Opposition to the construction of high-voltage transmission lines in Texas could result in a smaller-scale project than originally envisioned by state officials, State Sen. Kirk Watson told a crowd of local workforce leaders Wednesday at a conference on renewable energy and state politics.
“Elected officials and regulators are working at scaling back and actually scrapping portions of the CREZ lines,” Watson said, referring to the roughly $5 billion project designed to allow electricity to flow from wind farms in West Texas to the state’s more heavily populated areas.
Watson, D-Austin, spoke at the Hunter Welcome Center in an event organized by regional representatives of the Texas Workforce Commission Workforce Development Boards, including the board for the Abilene region.
The CREZ acronym stands for Competitive Renewable Energy Zones, a designation first made by the state Legislature in 2005. The project was conceived as a way to ensure that wind farm and other energy developers have a way to sell a greater percentage of their electricity, clearing an obstacle to the further development of such projects.
Some landowners have objected to the placement of steel towers on which power lines are strung, though only about four or five towers are needed for each mile of route,
Locally, some landowners have contested a few routes that cut across portions of Coleman, Runnels, Taylor and other counties, with the transmission lines rerouted as a result.
But state utility officials earlier this month recommended changing CREZ plans to eliminate a planned high-voltage line that would have passed through Gillespie County, which includes Fredericksburg.
The commissioners instead recommended reconstruction of circuits along an existing line, according to the transmission line developer, the Lower Colorado River Authority. An environmental group had opposed altering the region’s scenic views.
State Sen.
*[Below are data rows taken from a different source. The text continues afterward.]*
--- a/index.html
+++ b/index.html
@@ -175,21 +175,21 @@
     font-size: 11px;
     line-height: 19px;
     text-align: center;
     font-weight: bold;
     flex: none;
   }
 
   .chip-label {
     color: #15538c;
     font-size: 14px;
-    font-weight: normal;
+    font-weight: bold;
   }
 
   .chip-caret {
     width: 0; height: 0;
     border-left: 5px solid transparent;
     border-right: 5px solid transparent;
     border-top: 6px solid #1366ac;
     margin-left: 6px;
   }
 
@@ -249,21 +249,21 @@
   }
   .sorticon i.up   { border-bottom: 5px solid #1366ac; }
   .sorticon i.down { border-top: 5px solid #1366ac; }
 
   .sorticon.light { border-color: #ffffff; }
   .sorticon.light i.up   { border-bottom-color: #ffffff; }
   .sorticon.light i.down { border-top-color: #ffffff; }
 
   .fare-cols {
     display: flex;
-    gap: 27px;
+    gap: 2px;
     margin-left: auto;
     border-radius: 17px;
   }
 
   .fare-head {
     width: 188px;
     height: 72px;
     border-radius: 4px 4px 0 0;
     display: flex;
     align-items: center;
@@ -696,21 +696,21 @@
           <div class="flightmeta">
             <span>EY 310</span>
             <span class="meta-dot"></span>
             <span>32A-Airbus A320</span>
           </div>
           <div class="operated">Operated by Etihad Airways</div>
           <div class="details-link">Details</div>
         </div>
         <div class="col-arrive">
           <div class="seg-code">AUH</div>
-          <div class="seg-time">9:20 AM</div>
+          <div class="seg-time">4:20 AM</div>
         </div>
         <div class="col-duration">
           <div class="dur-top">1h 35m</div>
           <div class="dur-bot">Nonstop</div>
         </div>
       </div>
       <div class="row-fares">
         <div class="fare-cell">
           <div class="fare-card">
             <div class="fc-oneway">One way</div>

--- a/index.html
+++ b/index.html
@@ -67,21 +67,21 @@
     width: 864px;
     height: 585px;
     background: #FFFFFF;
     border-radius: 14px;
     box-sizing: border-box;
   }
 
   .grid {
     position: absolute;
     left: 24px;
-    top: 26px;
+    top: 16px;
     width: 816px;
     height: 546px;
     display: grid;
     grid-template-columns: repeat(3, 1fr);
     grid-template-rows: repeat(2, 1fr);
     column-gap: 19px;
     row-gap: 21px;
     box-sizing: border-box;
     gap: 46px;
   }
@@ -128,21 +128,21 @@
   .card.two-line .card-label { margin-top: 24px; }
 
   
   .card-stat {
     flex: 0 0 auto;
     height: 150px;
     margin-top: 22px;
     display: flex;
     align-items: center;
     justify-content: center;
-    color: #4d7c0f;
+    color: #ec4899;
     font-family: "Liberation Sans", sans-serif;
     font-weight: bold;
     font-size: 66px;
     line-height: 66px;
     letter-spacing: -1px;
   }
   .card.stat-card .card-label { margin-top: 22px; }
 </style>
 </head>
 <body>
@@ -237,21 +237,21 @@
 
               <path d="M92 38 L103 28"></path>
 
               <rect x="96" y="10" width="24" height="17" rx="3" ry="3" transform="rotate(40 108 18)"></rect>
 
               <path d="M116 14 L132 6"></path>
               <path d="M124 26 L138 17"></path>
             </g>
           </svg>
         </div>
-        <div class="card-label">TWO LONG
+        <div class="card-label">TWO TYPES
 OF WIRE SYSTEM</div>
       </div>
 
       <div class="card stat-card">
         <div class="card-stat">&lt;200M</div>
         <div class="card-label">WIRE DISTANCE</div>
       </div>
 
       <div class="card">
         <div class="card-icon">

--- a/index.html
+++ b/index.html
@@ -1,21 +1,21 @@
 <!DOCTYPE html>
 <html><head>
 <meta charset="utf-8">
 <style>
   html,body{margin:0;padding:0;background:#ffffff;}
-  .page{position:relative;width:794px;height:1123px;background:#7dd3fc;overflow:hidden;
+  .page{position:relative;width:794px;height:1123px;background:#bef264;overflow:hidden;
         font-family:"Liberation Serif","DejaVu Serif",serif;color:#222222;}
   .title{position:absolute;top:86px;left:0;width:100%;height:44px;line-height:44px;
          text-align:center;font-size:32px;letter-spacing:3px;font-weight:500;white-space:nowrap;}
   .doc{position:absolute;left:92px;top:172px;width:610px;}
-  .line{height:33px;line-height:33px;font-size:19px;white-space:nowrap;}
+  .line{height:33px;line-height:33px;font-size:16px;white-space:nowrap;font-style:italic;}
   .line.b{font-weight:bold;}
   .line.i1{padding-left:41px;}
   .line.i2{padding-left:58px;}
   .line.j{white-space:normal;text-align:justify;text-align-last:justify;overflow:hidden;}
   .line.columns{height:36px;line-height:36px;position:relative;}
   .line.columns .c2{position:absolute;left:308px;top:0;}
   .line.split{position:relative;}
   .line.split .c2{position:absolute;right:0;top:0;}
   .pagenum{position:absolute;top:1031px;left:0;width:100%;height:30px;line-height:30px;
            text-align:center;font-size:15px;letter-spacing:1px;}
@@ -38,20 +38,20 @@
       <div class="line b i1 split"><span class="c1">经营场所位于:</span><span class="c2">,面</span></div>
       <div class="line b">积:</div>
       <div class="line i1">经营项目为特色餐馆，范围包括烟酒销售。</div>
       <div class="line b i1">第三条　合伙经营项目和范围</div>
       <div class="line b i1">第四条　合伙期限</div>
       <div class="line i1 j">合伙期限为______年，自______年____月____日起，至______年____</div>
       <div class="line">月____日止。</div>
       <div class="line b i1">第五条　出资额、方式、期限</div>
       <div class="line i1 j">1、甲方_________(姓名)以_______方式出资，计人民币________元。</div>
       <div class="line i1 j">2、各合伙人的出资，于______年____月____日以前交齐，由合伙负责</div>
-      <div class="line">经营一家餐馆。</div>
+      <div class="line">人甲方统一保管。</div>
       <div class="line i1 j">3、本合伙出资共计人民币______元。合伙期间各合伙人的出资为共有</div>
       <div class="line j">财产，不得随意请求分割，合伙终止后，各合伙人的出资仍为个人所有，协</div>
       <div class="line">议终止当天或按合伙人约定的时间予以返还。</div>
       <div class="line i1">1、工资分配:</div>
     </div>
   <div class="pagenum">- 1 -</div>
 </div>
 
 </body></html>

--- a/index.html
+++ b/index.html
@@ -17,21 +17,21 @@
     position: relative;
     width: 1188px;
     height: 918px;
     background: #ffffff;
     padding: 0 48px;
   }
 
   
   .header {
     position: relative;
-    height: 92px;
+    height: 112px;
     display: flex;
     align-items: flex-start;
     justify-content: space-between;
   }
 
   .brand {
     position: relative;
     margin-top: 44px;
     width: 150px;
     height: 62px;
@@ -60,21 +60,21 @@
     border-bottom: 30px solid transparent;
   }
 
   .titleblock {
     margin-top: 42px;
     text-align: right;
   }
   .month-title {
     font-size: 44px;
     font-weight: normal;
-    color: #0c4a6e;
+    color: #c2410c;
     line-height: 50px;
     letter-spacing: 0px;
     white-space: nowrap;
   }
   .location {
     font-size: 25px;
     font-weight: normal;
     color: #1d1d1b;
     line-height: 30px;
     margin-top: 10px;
Troy Fraser, R-Horseshoe Bay, has made public statements calling for a review of how much of the estimated 2,400 miles of transmission lines are necessary, citing the lower cost of natural gas and slackening wind development, according to the San Antonio Express-News.
“It’ll probably end up being less,” Watson said of the entire CREZ project. “And what we do end up with may cost us more per unit of electricity.”
He added that push-back against the project is “ultimately going to have an impact on economic development” and urged supporters of renewable energy to aggressively tout the economic development benefits of the wind industry.
“I think it’s key for renewable energy and people out in this area and the people who have seen the benefits of this economic development to start demanding that you and people putting that power out there be treated like a business,” Watson said, noting that the coal industry is more aggressive in touting economic development benefits than the renewable energy industry.
In the audience, Monty Montgomery, a consultant to the Development Corporation of Haskell, expressed concern that a planned CREZ line in his area may be congested if the CREZ project is shrunk. He explained that there is an effort to restart a power plant in the area – and create jobs – but the project needs to sell the electricity it generates to a broad market.
Another speaker, State Rep. Mark Strama, D-Austin, said events like Hurricane Katrina and the spike in gasoline prices in 2008 led more people worldwide to commit to alternative energy sources.
“I think Texas has a choice. We can fight it, or we can lead it,” Strama said.
But both Strama and Watson said the upcoming legislative session will be dominated by budget talk and redistricting.
State Rep. Jim Keffer, R-Eastland, said Lt. Gov. David Dewhurst had been working on a draft of an energy plan, however.
“I have not read it. I don’t know what all it’s going to say,” Keffer said.